• _TASK GOAL_:
Write down, unchanged, the entries from the first line through the line holding "times and throughput". Include no other line.

• _RECORDS SUPPLIED_:
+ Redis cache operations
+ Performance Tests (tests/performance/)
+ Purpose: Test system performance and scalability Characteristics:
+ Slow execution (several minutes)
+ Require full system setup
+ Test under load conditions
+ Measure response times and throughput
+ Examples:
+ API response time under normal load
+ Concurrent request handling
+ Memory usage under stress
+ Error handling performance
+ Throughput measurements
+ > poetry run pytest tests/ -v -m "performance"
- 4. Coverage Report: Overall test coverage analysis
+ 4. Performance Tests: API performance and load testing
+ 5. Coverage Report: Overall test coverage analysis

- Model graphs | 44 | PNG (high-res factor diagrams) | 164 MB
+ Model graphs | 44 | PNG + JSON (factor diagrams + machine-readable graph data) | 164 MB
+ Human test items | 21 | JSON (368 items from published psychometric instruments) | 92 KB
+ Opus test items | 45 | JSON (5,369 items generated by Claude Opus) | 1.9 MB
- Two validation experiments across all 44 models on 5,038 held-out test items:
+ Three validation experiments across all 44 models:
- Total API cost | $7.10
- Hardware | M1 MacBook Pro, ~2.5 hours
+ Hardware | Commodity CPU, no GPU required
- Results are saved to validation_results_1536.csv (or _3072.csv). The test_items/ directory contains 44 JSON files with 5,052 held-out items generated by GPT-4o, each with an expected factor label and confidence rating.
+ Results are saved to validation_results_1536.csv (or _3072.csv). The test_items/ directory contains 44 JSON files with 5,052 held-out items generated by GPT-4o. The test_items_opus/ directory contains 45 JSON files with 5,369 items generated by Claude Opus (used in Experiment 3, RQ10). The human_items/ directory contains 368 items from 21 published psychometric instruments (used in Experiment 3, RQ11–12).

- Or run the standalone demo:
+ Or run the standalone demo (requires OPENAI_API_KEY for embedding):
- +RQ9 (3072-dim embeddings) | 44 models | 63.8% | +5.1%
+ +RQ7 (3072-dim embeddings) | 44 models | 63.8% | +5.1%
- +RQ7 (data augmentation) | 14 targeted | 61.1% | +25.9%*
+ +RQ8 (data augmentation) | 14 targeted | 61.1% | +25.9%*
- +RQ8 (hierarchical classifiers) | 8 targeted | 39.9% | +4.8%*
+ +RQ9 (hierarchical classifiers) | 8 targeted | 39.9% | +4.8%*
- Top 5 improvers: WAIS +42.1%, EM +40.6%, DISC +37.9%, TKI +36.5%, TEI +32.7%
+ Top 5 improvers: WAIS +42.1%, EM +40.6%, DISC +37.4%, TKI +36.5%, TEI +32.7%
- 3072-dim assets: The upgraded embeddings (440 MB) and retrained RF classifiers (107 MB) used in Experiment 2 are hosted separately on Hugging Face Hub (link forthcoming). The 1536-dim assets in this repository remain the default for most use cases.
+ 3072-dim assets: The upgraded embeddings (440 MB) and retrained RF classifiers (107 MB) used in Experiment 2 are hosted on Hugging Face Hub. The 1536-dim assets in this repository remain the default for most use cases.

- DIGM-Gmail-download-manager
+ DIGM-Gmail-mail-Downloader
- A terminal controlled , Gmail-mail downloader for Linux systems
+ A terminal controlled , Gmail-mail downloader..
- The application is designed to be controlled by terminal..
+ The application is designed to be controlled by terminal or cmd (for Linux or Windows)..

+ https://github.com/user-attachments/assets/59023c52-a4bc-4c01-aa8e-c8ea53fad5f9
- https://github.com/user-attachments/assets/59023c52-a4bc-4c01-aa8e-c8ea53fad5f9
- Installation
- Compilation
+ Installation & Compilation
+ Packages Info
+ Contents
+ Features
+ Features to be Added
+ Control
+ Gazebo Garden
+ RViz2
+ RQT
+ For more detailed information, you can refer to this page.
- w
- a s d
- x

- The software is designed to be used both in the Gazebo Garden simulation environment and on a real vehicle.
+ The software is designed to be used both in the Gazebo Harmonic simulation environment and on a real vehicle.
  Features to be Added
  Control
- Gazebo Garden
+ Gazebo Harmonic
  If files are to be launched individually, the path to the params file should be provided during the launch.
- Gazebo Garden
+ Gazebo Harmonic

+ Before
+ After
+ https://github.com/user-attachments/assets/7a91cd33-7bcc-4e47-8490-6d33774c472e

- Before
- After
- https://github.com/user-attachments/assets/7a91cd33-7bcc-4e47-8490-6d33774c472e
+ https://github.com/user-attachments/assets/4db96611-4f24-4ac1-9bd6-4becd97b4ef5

• _WRITTEN ANSWER_:
+ Redis cache operations
+ Performance Tests (tests/performance/)
+ Purpose: Test system performance and scalability Characteristics:
+ Slow execution (several minutes)
+ Require full system setup
+ Test under load conditions
+ Measure response times and throughput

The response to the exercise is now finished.